### EXTRACTED MATERIAL
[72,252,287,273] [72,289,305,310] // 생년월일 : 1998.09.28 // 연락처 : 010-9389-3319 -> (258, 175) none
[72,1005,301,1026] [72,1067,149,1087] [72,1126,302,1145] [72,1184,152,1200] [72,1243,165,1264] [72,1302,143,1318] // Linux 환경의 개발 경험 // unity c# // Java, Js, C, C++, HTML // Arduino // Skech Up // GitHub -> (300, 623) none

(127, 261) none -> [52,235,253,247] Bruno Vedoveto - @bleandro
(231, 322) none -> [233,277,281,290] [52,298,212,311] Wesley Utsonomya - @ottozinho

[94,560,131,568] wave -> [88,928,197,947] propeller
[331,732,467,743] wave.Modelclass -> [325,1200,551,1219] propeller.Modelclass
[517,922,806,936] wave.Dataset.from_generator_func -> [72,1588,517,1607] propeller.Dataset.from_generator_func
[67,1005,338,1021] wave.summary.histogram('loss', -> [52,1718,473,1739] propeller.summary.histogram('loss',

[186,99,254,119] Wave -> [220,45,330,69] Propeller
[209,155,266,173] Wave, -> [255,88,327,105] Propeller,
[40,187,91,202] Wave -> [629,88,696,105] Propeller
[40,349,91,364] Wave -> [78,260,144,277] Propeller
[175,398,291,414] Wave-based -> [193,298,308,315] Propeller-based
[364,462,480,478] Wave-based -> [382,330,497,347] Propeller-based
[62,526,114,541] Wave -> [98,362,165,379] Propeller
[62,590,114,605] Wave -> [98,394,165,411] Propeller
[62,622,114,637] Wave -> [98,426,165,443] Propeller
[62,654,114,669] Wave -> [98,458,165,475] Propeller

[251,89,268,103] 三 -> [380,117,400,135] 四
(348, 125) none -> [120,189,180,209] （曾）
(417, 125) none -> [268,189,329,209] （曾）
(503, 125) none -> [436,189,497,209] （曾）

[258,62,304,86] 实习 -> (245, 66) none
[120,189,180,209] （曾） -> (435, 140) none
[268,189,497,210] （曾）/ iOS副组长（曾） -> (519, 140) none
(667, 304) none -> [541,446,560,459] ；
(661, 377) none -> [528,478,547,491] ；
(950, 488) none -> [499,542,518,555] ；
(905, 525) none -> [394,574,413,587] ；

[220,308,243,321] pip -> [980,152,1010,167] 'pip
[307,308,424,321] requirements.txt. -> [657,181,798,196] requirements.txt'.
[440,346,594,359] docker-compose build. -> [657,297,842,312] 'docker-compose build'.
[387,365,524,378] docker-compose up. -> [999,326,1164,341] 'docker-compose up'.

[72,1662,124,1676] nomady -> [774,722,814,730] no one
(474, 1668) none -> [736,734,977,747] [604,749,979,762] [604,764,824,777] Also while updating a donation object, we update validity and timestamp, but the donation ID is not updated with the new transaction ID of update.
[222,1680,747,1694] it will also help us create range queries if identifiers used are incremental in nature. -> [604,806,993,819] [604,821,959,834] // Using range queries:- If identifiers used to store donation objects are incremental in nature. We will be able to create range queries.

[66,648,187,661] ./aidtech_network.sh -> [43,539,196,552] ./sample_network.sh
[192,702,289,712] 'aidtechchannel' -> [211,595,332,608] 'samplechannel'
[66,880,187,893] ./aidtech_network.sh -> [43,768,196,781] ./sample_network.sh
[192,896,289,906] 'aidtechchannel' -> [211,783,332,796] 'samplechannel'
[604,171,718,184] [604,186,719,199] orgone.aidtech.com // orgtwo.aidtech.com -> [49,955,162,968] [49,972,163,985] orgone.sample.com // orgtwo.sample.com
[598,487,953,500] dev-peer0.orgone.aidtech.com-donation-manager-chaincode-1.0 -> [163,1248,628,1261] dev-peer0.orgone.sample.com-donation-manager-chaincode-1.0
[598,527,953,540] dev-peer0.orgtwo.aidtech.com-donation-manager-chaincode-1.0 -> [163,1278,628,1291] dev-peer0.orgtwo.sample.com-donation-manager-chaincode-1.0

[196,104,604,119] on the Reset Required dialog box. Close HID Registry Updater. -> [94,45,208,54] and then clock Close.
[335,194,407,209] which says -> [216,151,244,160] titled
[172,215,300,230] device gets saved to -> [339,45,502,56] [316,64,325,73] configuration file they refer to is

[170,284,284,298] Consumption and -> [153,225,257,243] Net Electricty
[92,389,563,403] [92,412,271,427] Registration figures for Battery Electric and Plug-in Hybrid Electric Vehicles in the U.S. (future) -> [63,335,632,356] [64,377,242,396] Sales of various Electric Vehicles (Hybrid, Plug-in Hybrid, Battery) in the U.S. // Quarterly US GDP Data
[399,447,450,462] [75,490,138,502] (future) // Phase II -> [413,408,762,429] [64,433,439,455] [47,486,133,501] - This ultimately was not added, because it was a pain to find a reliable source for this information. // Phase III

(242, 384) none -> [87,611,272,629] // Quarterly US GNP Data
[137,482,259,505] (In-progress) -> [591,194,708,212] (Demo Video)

### TASK STATEMENT
Your answer should consist solely of the lines above from the line with "[66,880,187,893] ./aidtech_network.sh ->" to the line with "[196,104,604,119] on the", both included, reproduced exactly.

### RESULT FOR THIS EXERCISE
[66,880,187,893] ./aidtech_network.sh -> [43,768,196,781] ./sample_network.sh
[192,896,289,906] 'aidtechchannel' -> [211,783,332,796] 'samplechannel'
[604,171,718,184] [604,186,719,199] orgone.aidtech.com // orgtwo.aidtech.com -> [49,955,162,968] [49,972,163,985] orgone.sample.com // orgtwo.sample.com
[598,487,953,500] dev-peer0.orgone.aidtech.com-donation-manager-chaincode-1.0 -> [163,1248,628,1261] dev-peer0.orgone.sample.com-donation-manager-chaincode-1.0
[598,527,953,540] dev-peer0.orgtwo.aidtech.com-donation-manager-chaincode-1.0 -> [163,1278,628,1291] dev-peer0.orgtwo.sample.com-donation-manager-chaincode-1.0

[196,104,604,119] on the Reset Required dialog box. Close HID Registry Updater. -> [94,45,208,54] and then clock Close.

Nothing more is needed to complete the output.